C’était dans cette même disposition d’esprit qu’il se trouvait, quand son fils franchit le seuil de la chambre.
Chacun était à sa place et avait déjà mangé sa soupe. Le père, sa casquette sur la tête, le couteau à la main, s’apprêtait à disposer sur un ados de choux les tranches de lard fumé coupées en morceaux plus ou moins gros suivant la taille et l’estomac de leur destinataire, quand la porte grinça et que son fils apparut.
—Ah! te voilà, tout de même! fit-il d’un petit air mi-sec, mi-narquois qui n’annonçait rien de bon.

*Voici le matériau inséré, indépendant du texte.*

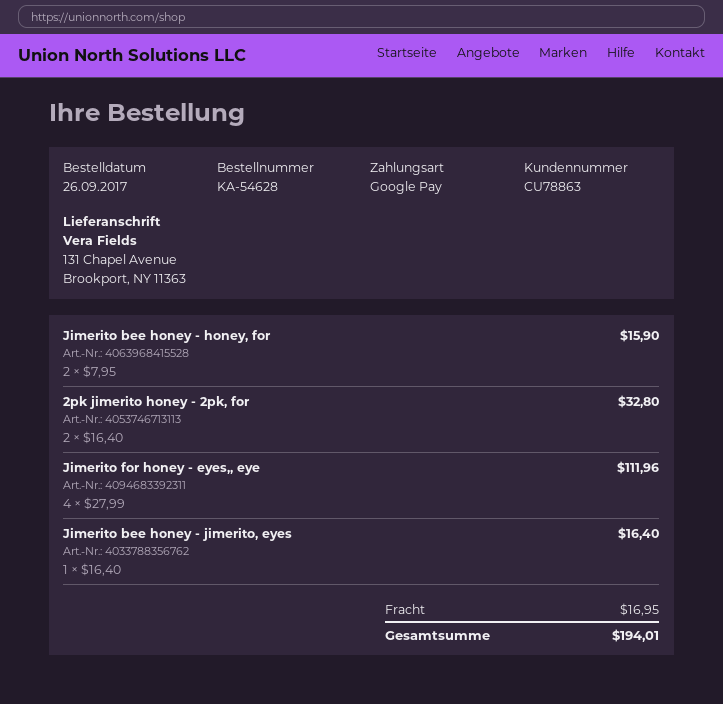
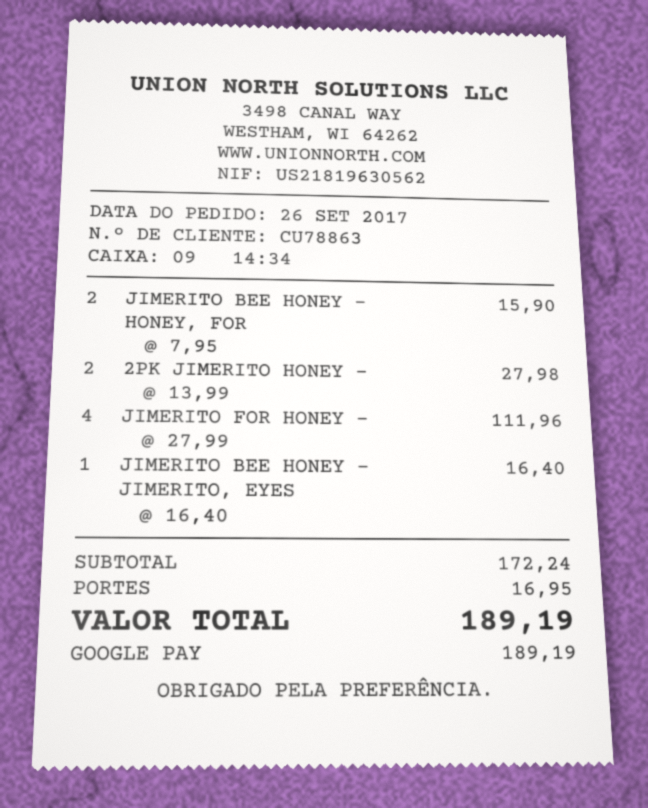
2pk jimerito honey - 2pk, for: 2 x 16.40 = 32.80 -> 2 x 13.99 = 27.98
total: 194.01 -> 189.19

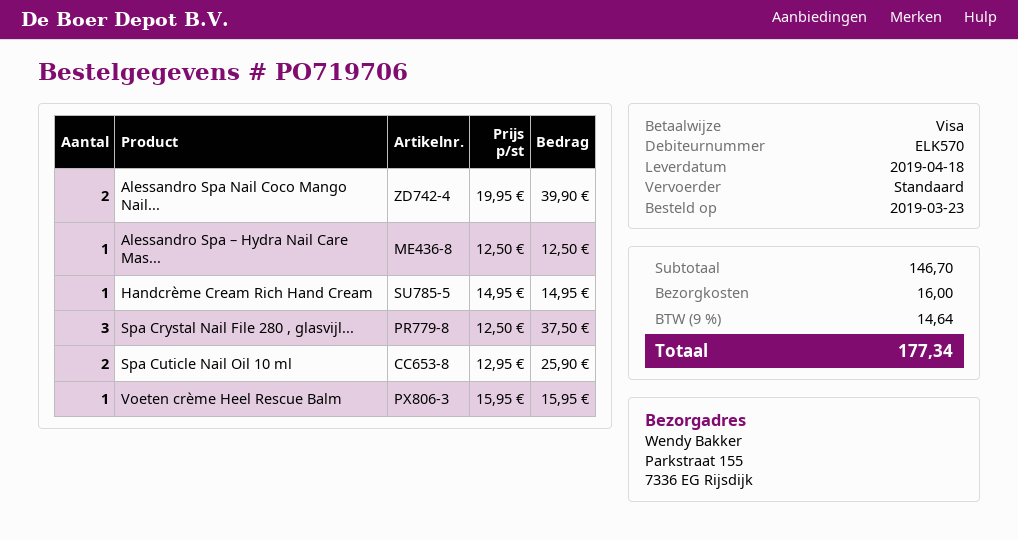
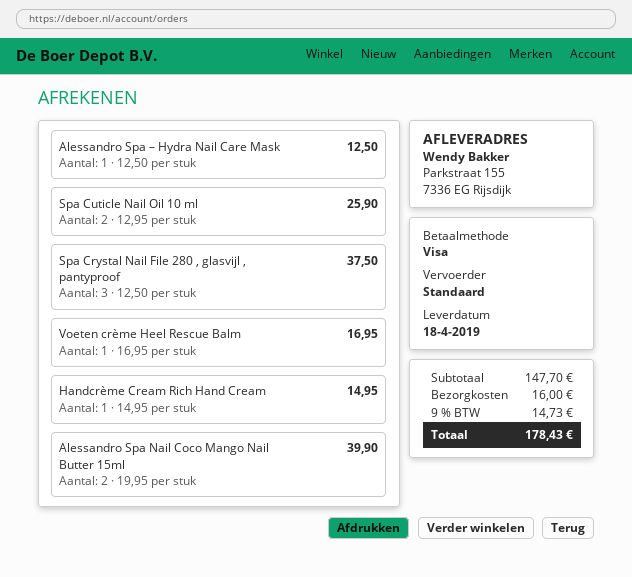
Voeten crème Heel Rescue Balm: 1 x 15.95 = 15.95 -> 1 x 16.95 = 16.95
subtotal: 146.70 -> 147.70
tax: 9% = 14.64 -> 9% = 14.73
total: 177.34 -> 178.43

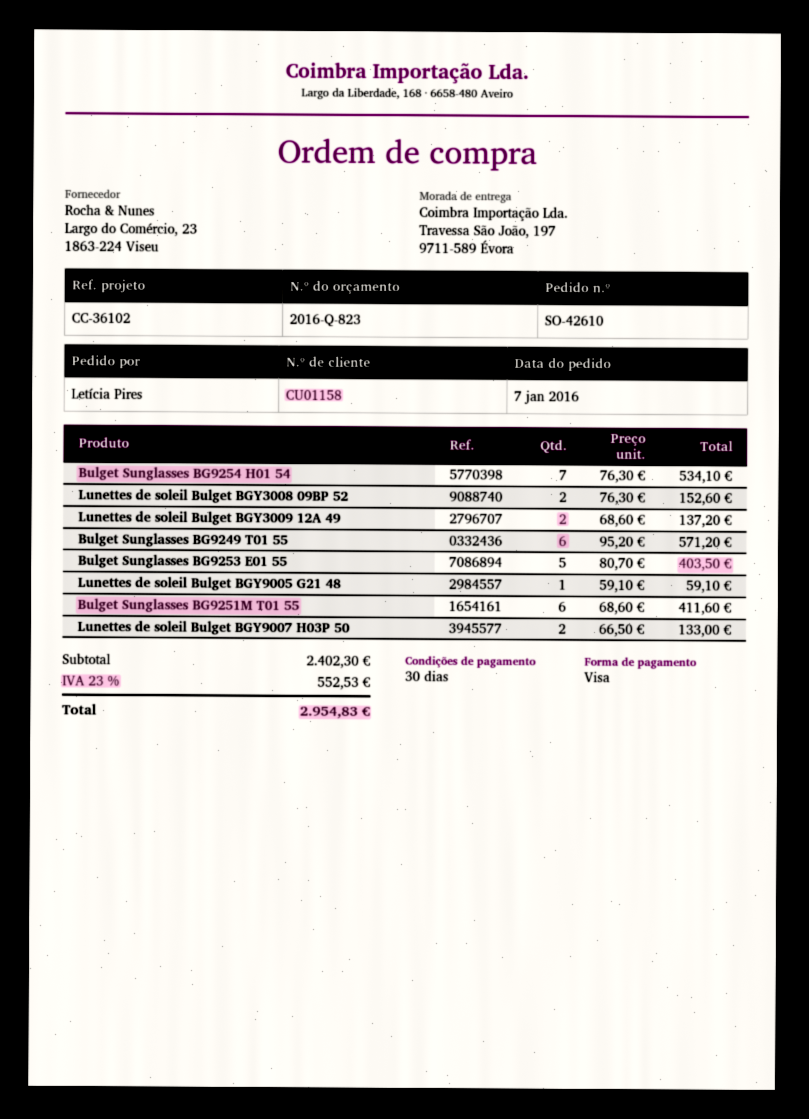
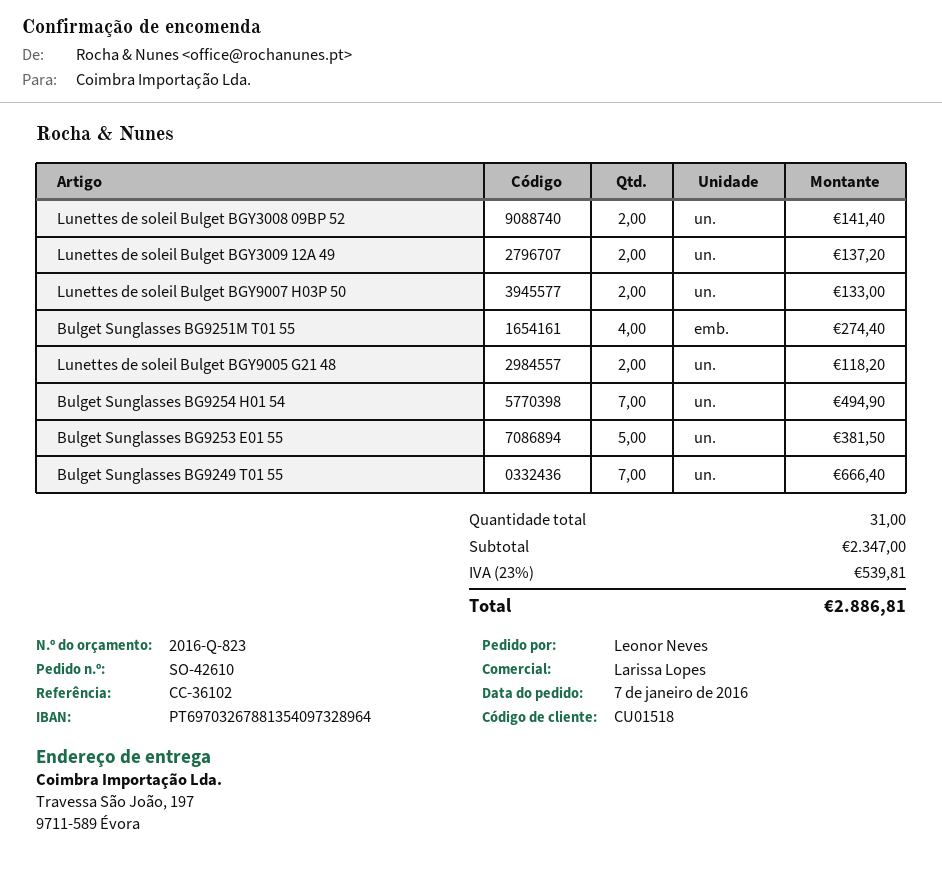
customer number: CU01158 -> CU01518
ordered by: Letícia Pires -> Leonor Neves
Bulget Sunglasses BG9254 H01 54: 7 for 534.10 -> 7 for 494.90
Lunettes de soleil Bulget BGY3008 09BP 52: 2 for 152.60 -> 2 for 141.40
Bulget Sunglasses BG9249 T01 55: 6 for 571.20 -> 7 for 666.40
Bulget Sunglasses BG9253 E01 55: 5 for 403.50 -> 5 for 381.50
Lunettes de soleil Bulget BGY9005 G21 48: 1 for 59.10 -> 2 for 118.20
Bulget Sunglasses BG9251M T01 55: 6 for 411.60 -> 4 for 274.40
subtotal: 2402.30 -> 2347.00
tax: 23% = 552.53 -> 23% = 539.81
total: 2954.83 -> 2886.81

Lebrac jugea prudent de ne pas répondre et gagna sa place au bas de la table, ignorant d’ailleurs tout des intentions paternelles.
—Mange ta soupe, grogna la mère, elle est déjà toute «réfroidiete»!
—Et boutonne donc ton blouson, fit le père, tu m’as l’air d’un marchand de cabes[35].
Lebrac ramena d’un geste aussi énergique qu’inutile sa blouse qui pendait dans son dos, mais n’agrafa rien, et pour cause.
—Je te dis d’agrafer ta blouse, répéta le père! Et d’abord, d’où viens-tu comme ça? Tu sors pas de classe peut-être, à ces heures-ci?
—J’ai perdu mon crochet de blouson, marmotta Lebrac, évitant une réponse directe.